Multilinguality, stemmers and tokens

Release 1.3 - ...

Multilingual sites

The LANGUAGE parameter mentioned before has nothing to do with limiting the results on texts in a particular language. SQL Server is not clever enough to determine the language of text.

As an example, if you search for gift, you’ll get rows that contain the words gifted, gift, gifts, and gifting. Gift in German, however, means poison. This means you’ll get rows with English content containing the word gift, but also rows in German that refer to the German word for poison. If you have searched for gift in German language, however, SQL Server will also find German stemmed words for gift, while ignoring words like gifted, gift, gifts, and gifting.

In most languages (but not in all) capitalization is unimportant for word-breaking purposes.

Compound words and hyphenation

The Dutch language treats hyphenation differently than most other languages. In most languages, a hyphen implies that a word should be treated as a single unit, and the unit will sometimes appear unhyphenated.

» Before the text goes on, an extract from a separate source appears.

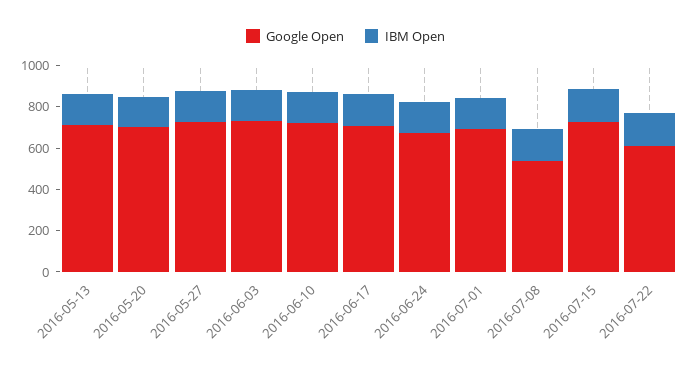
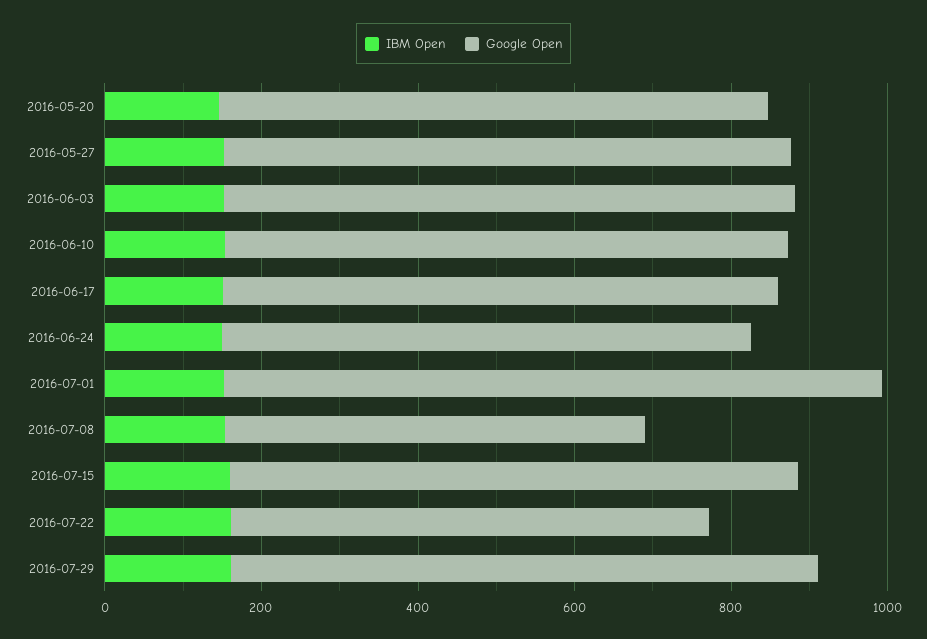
Google Open, 2016-05-13: 700 -> none
IBM Open, 2016-05-13: 150 -> none
Google Open, 2016-07-01: 700 -> 850
IBM Open, 2016-07-29: none -> 150
Google Open, 2016-07-29: none -> 750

The English word data-base is indexed as data, base, and database. In Dutch, hyphenation is for the most part preserved, so that kop-van-jut is indexed as three separate words: kop, van, and jut. There are some exceptions such as the word kop-hals-rompboerderij, which is indexed as kop-hals-rompboerderij, kop-hals-romp, boerderij, and kophalsrompboerderij.

SQL CopyCode image Copy Code
/* iFTS (SQL Server 2008) parser test examples - compare these results */
SELECT * FROM sys.dm_fts_parser(
    N'FORMSOF(FREETEXT, kop-hals-romp)'
  , 1043 /* Dutch, use 1033 for English */
  , NULL
  , 0
);
SELECT * FROM sys.dm_fts_parser(
    N'FORMSOF(FREETEXT, kop-hals-rompboerderij)'
  , 1043
  , NULL
  , 0 
);

Because of differences in how various word breakers handle hyphenation and index hyphenated words, do not strip hyphens out of search queries. You should specify the same language settings you used to create the index. If you indexed your content in Dutch and you search for the word data-base using the English language word breaker, the search will attempt to locate the words data and base; you won’t find content containing the word database. If your content was indexed using the US English word breaker, however, you would find content containing the word database.

When iFTS indexes content, it doesn’t store any language-specific metadata with the tokens it adds to the full-text index. This means that there’s no mechanism for applying language-specific rules to indexed content after it’s already been indexed. In fact, language-specific rules are applied at only two distinct times:

  1. A limited set of language-specific rules (whitespace handling, hyphenation, and so forth) are applied during the word breaking portion of the population process.
  2. The full set of language-specific rules, possibly including stemming and thesaurus expansions and replacements, are applied to your search phrase at query time.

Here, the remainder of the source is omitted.